Supervisors approve $3 million in legal aid for undocumented immigrants, Barger opposes


A $3 million agreement was approved by the Los Angeles County Board of Supervisors that would provide legal defense for immigrants who are undocumented and facing deportation.

The two-year agreement, which passed 4-1 Tuesday with only Supervisor Kathryn Barger in opposition, partners the county with the California Community Foundation.

“Our federal immigration system is broken,” Supervisor Barger said in a statement. “It is the federal government’s responsibility to support states and counties in their efforts to address the costs of illegal immigration.”

According to the fifth district supervisor, Los Angeles County taxpayers should not pay for legal representation for people who would otherwise be deported.

Barger’s position on the issue is consistent with her vote in December, the result of another 4-1 vote that created the Los Angeles Justice Fund.

The December motion directed the county CEO to set aside $1 million for 2016-17 and up to $2 million in 2017-18.

These funds are in addition to $5 million in philanthropic contributions and $2 million from the city of Los Angeles, Barger’s office cited, totaling the justice fund to $10 million.

First District Supervisor Hilda L. Solis, one of the four Democrats to vote in favor of funding, said in a statement that this will help immigrants to navigate an otherwise confusing legal process.

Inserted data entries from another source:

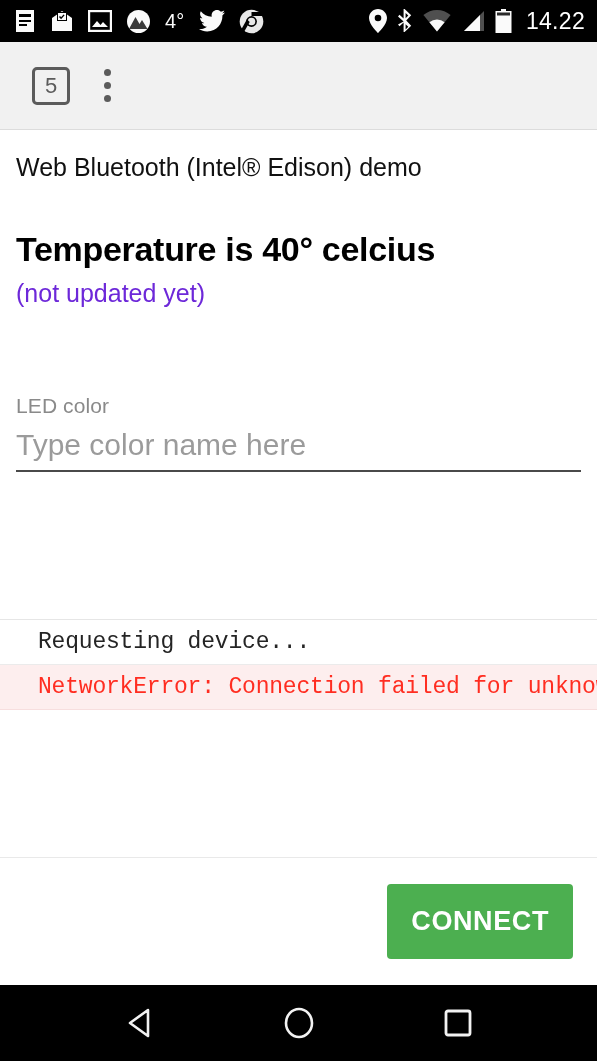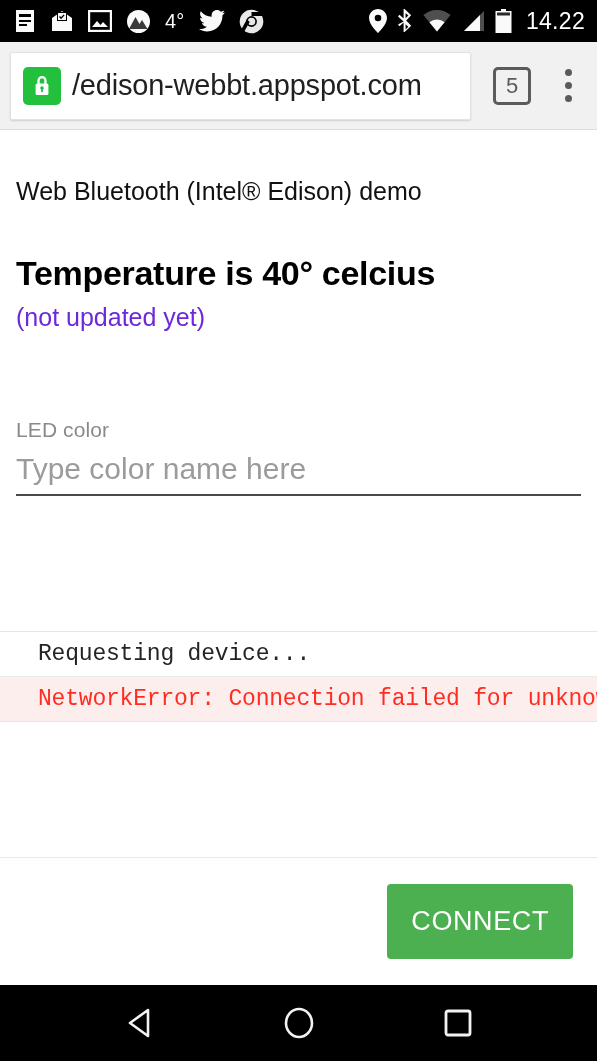"/edison-webbt.appspot.com" div.omnibox { html: <div> <span> <svg> <path></path> <rect></rect> <circle></circle> <rect></rect> </svg> </span> <span>/edison-webbt.appspot.com</span> </div> -> none }
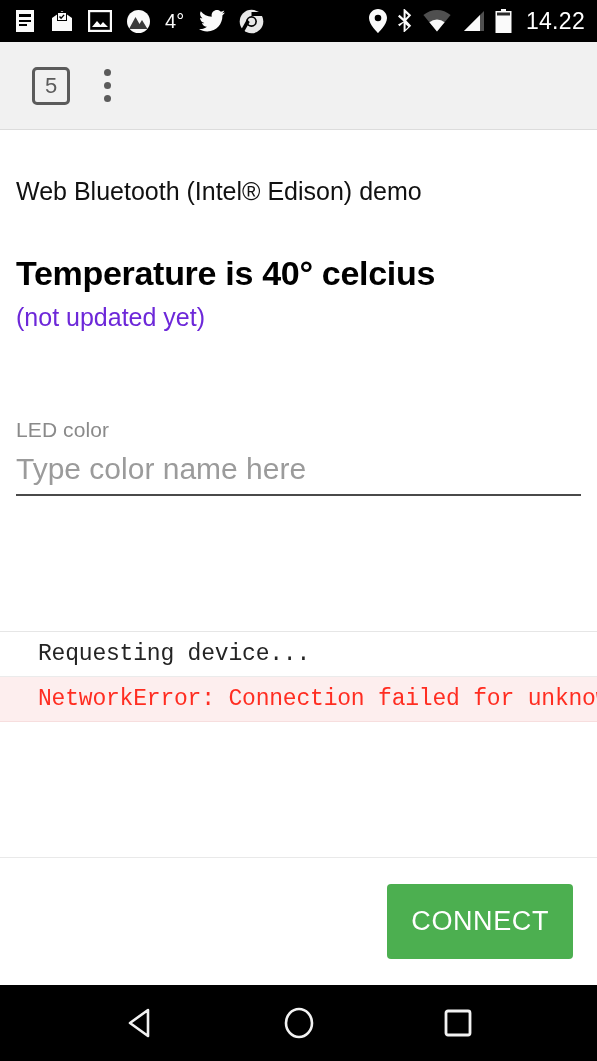"Web Bluetooth (Intel® Edison) demo" .content { margin-top: 24px -> none }
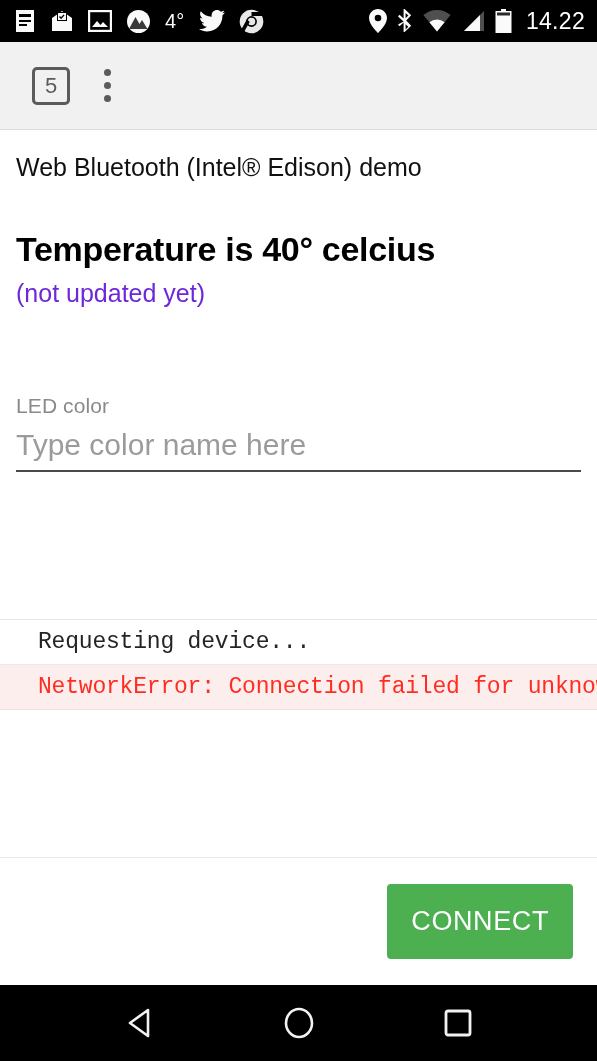"CONNECT" .btn-connect { font-weight: normal -> bold }
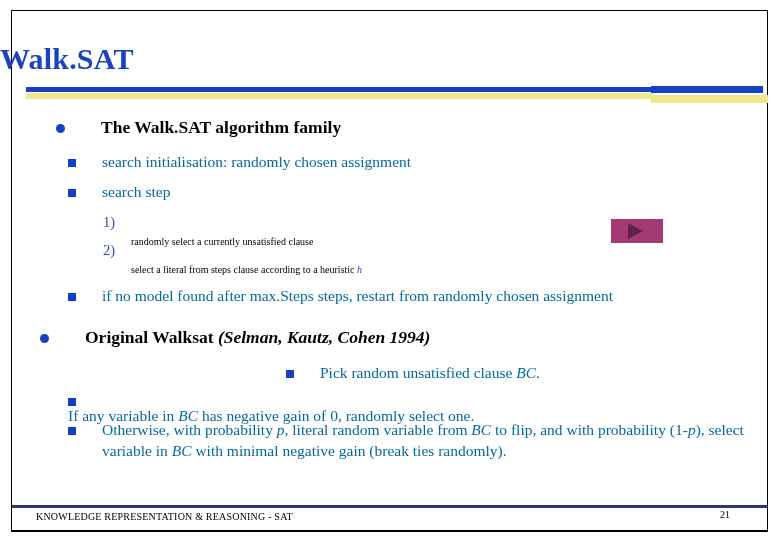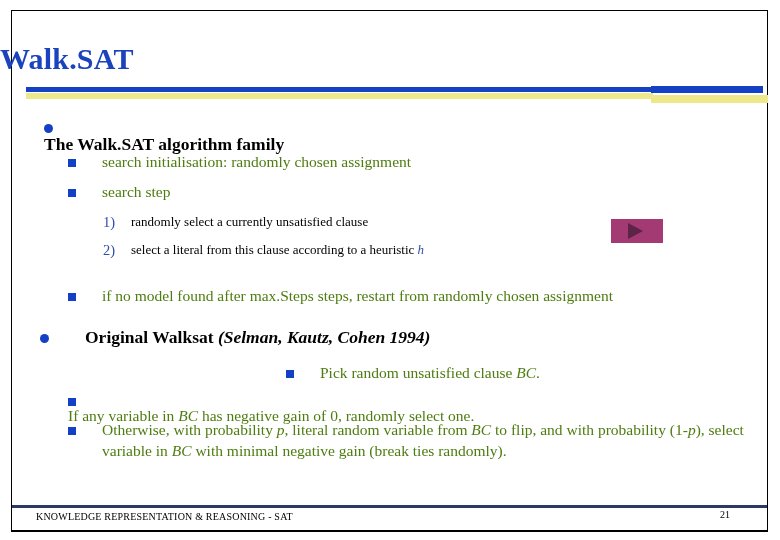"The Walk.SAT algorithm family" div.lvl1 { flex-direction: column -> none; left: 44px -> 56px }
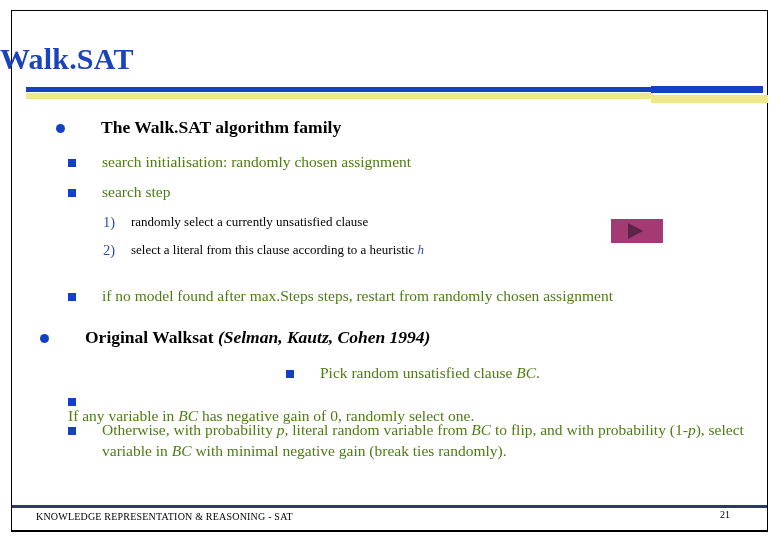"search initialisation: randomly chosen" .lvl2 .lvl2-text { color: #4d7c0f -> #0369a1 }
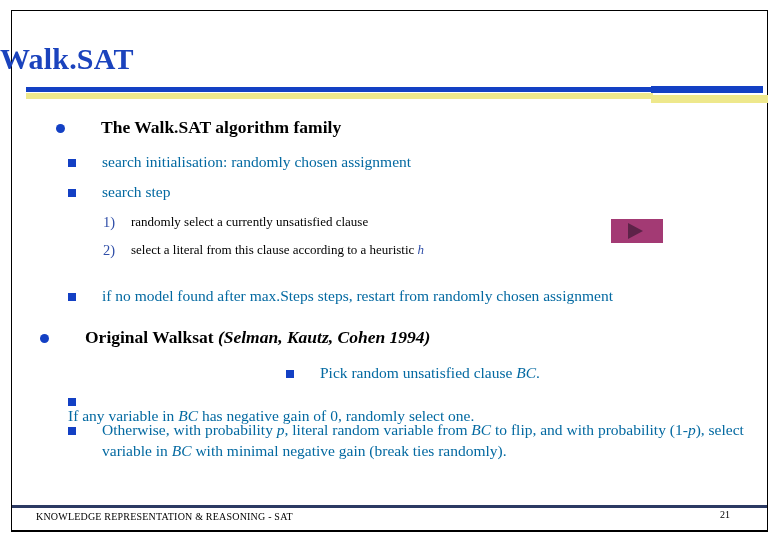"randomly select a currently unsatisfied" .lvl3 .lvl3-text { font-size: 13px -> 10px; margin-top: none -> 20px }
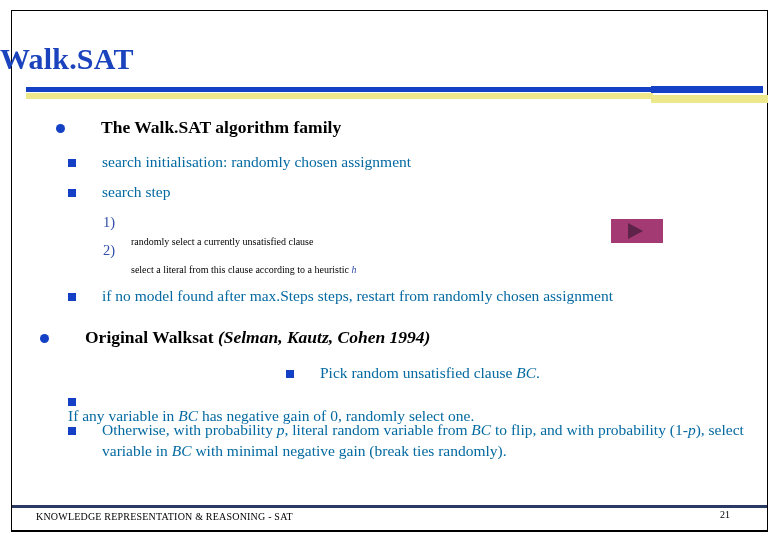"select a literal from this" span { text: this -> steps }
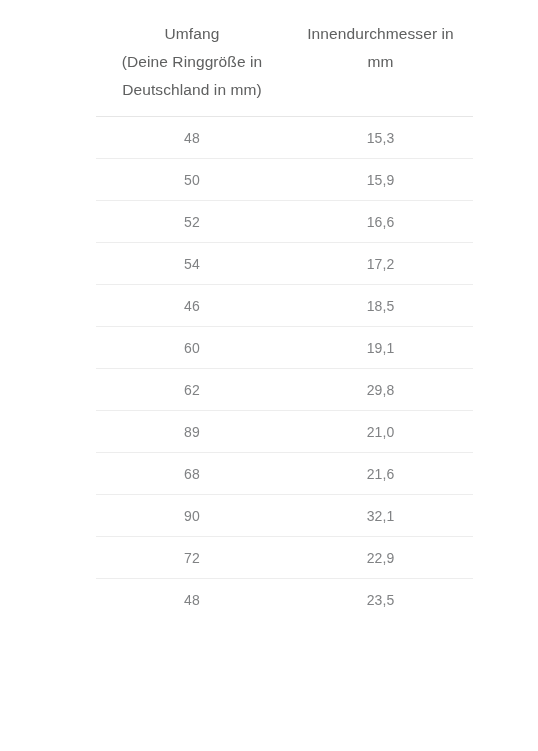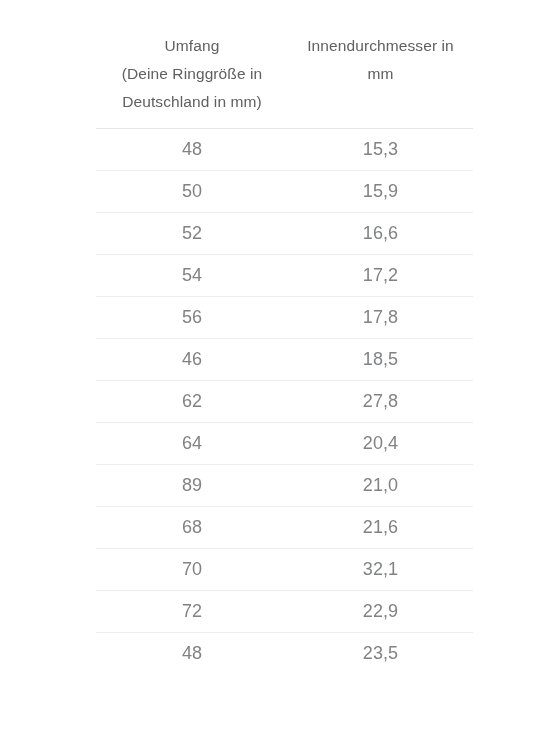"Umfang" .size-table { top: 24px -> 12px }
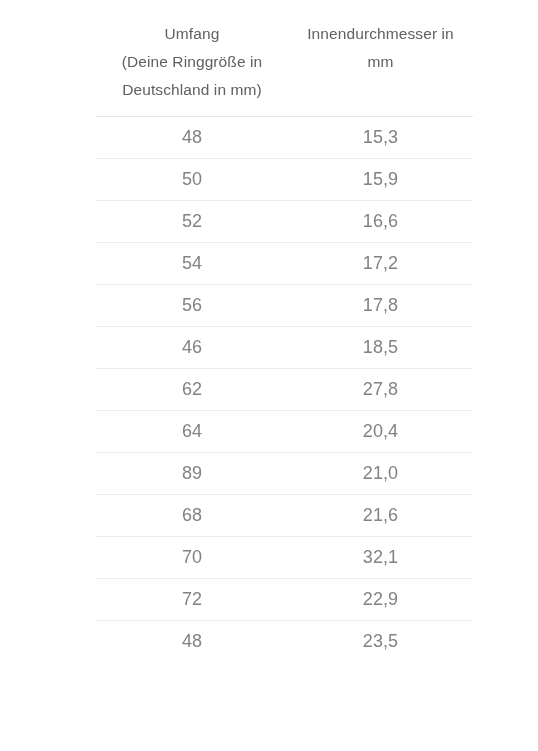"48" .size-table tbody td { font-size: 18px -> 14px }
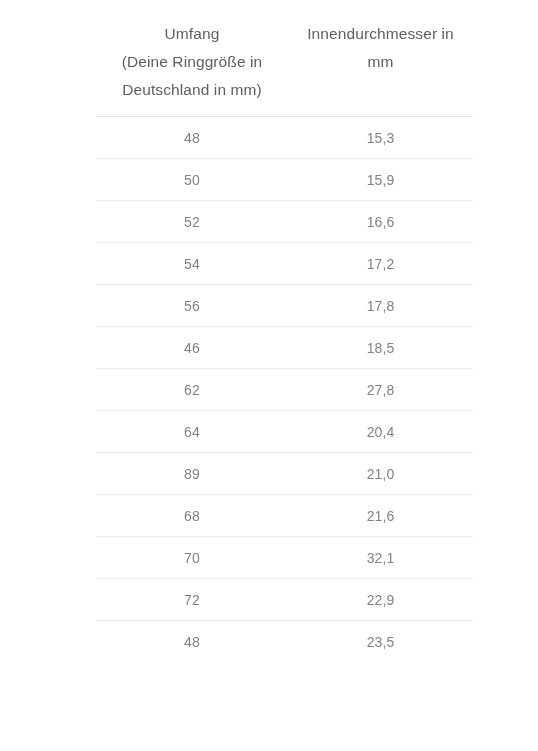"56" tr { html: <tr> <td>56</td> <td>17,8</td> </tr> -> none }
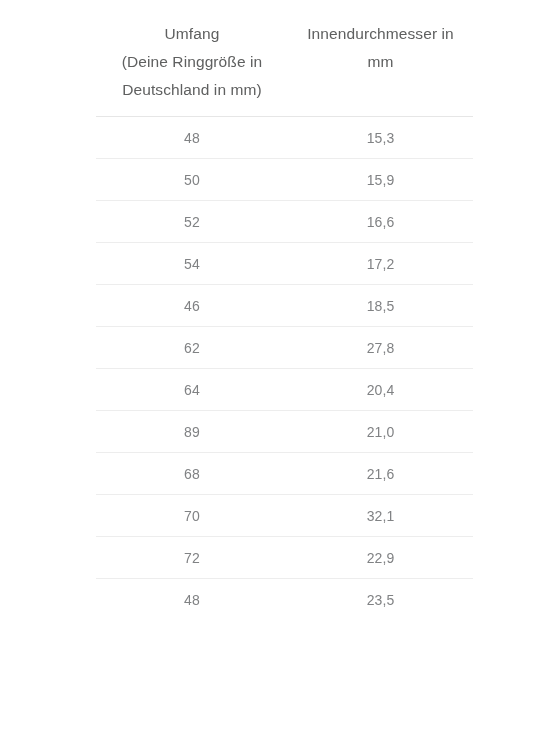"60" tr { html: none -> <tr> <td>60</td> <td>19,1</td> </tr> }
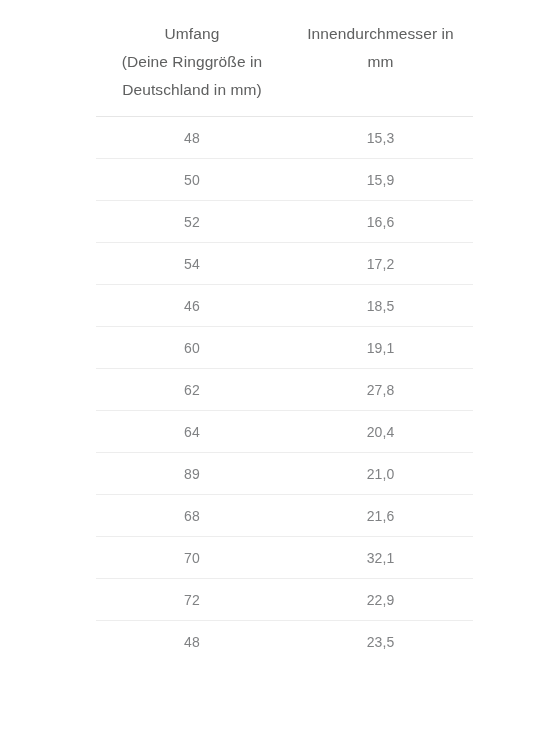"27,8" td { text: 27,8 -> 29,8 }
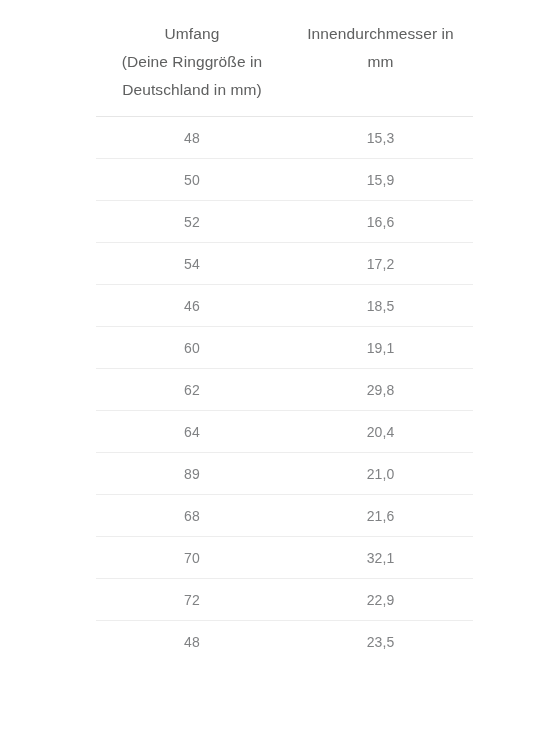"64" tr { html: <tr> <td>64</td> <td>20,4</td> </tr> -> none }
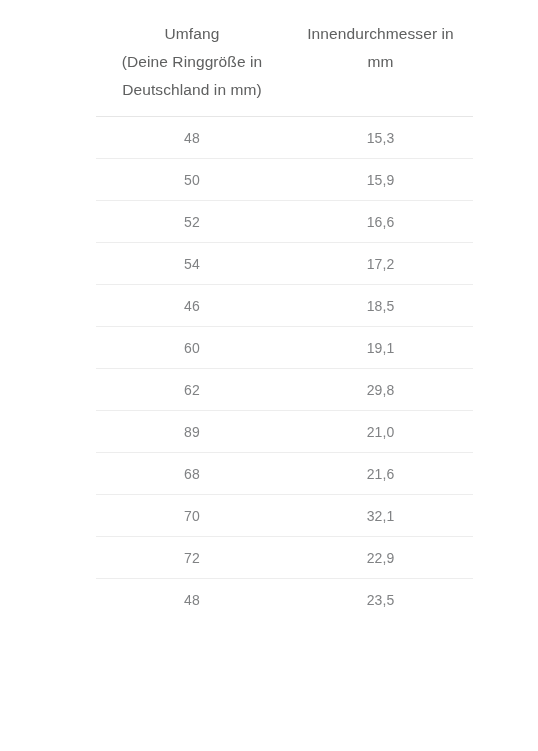"70" td { text: 70 -> 90 }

Often, immigrants who are undocumented have to defend themselves because they lack the resources to get legal aid, Solis said. On average, a legal case of this kind can cost about $5,000, she cited.

“Today, the board took a significant step to create a safety net for immigrants, one that is pro-family, pro-economic growth and stability and pro-civil and human rights,” Solis said.

“The L.A. Justice Fund will be able to help those individuals who have simply been trying to make a better life for themselves and their families.”

Similarly, Fourth District Supervisor Janice Hahn voted in favor of the bill in an effort to give immigrants “due process,” she said in a statement.

“There are people facing deportation who have a legal avenue to staying in this country, but the deportation system is confusing and nearly impossible to maneuver without the help of a lawyer,” Hahn said.